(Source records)
------------------------------------------------

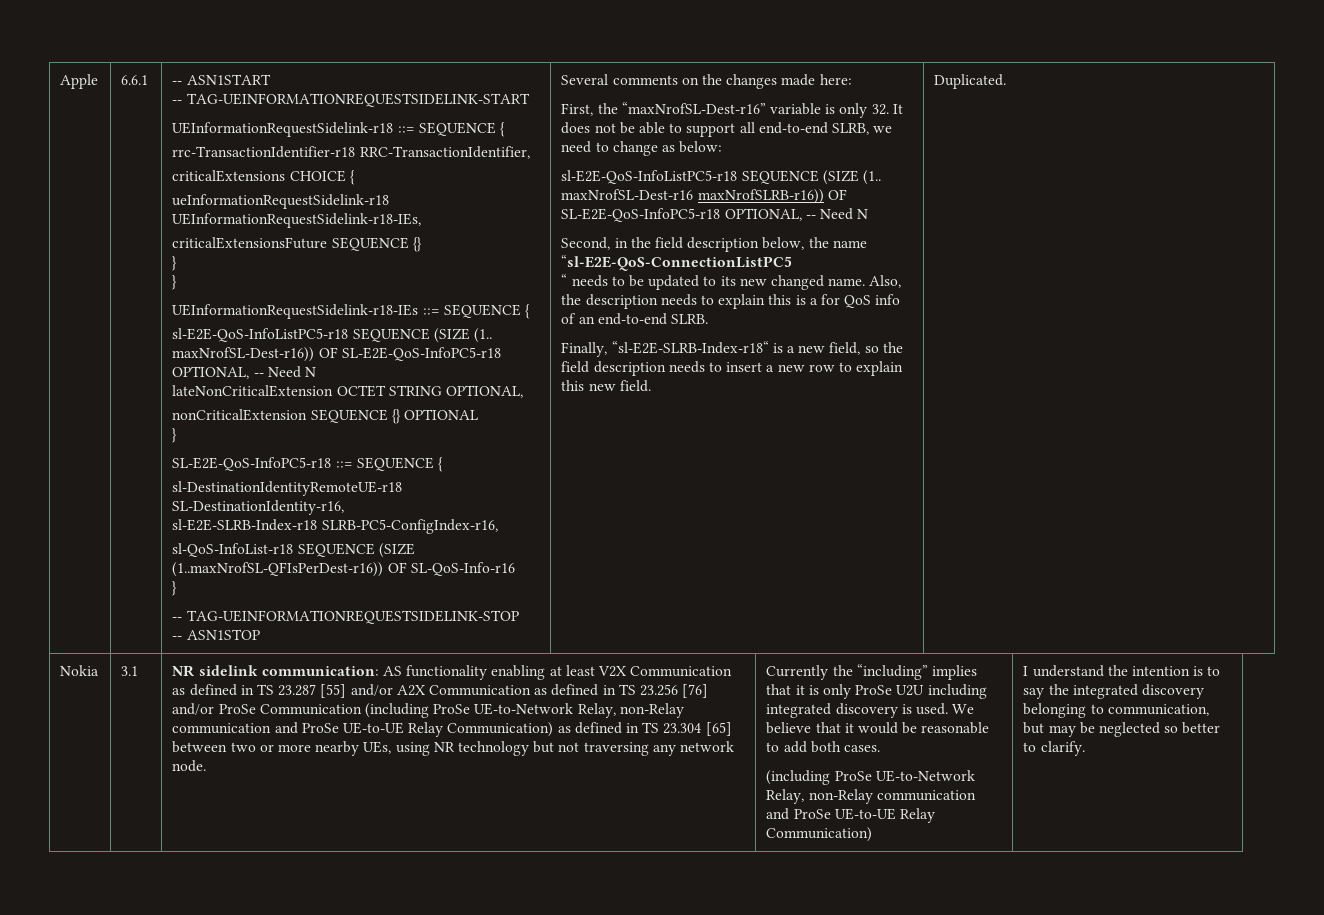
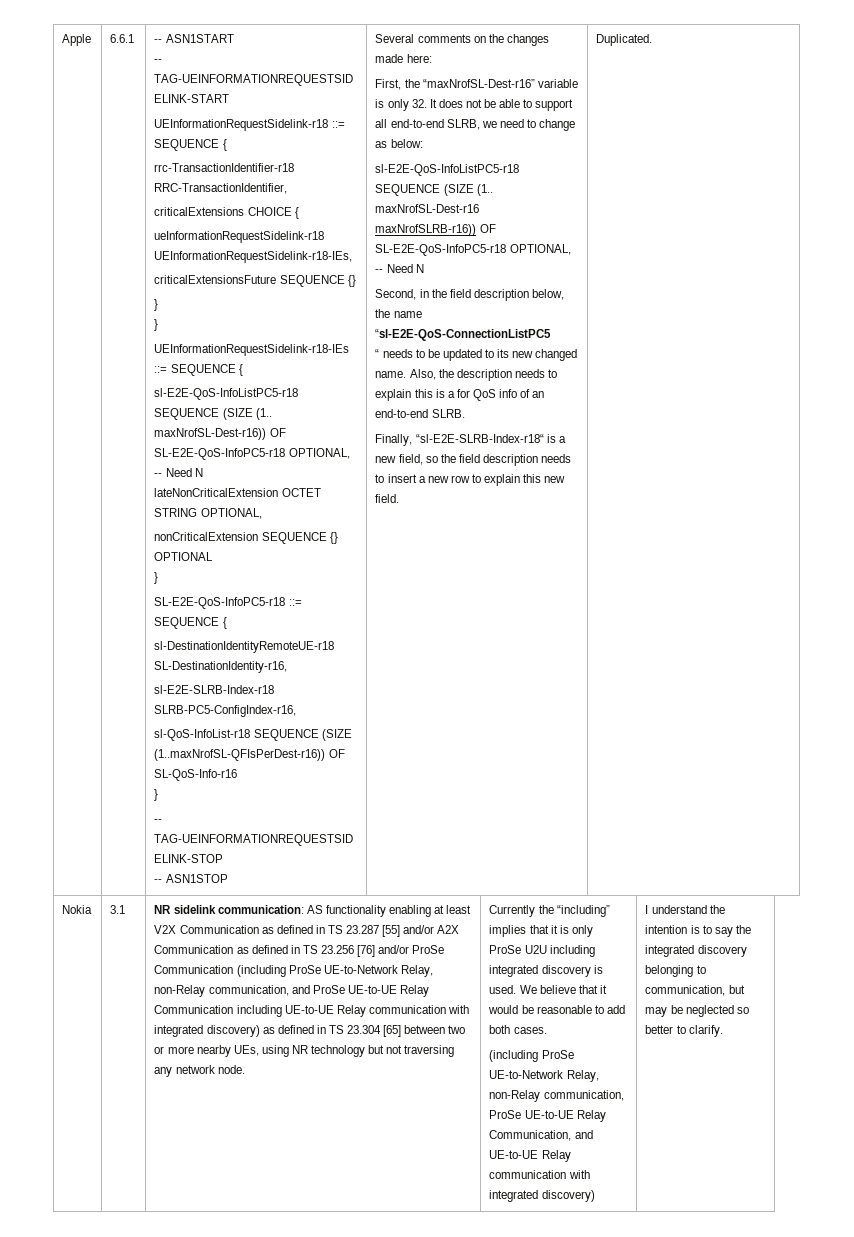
- NR sidelink communication: AS functionality enabling at least V2X Communication as defined in TS 23.287 [55] and/or A2X Communication as defined in TS 23.256 [76] and/or ProSe Communication (including ProSe UE-to-Network Relay, non-Relay communication and ProSe UE-to-UE Relay Communication) as defined in TS 23.304 [65] between two or more nearby UEs, using NR technology but not traversing any network node.
+ NR sidelink communication: AS functionality enabling at least V2X Communication as defined in TS 23.287 [55] and/or A2X Communication as defined in TS 23.256 [76] and/or ProSe Communication (including ProSe UE-to-Network Relay, non-Relay communication, and ProSe UE-to-UE Relay Communication including UE-to-UE Relay communication with integrated discovery) as defined in TS 23.304 [65] between two or more nearby UEs, using NR technology but not traversing any network node.
  We believe that it would be reasonable to add both cases.
- (including ProSe UE-to-Network Relay, non-Relay communication and ProSe UE-to-UE Relay Communication)
+ (including ProSe UE-to-Network Relay, non-Relay communication, ProSe UE-to-UE Relay Communication, and UE-to-UE Relay communication with integrated discovery)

------------------------------------------------

> [What is expected]: Copy, without any change, the lines above from the one containing "We believe that" to the end, both ends included. Add nothing else.

> [Written answer]:
  We believe that it would be reasonable to add both cases.
- (including ProSe UE-to-Network Relay, non-Relay communication and ProSe UE-to-UE Relay Communication)
+ (including ProSe UE-to-Network Relay, non-Relay communication, ProSe UE-to-UE Relay Communication, and UE-to-UE Relay communication with integrated discovery)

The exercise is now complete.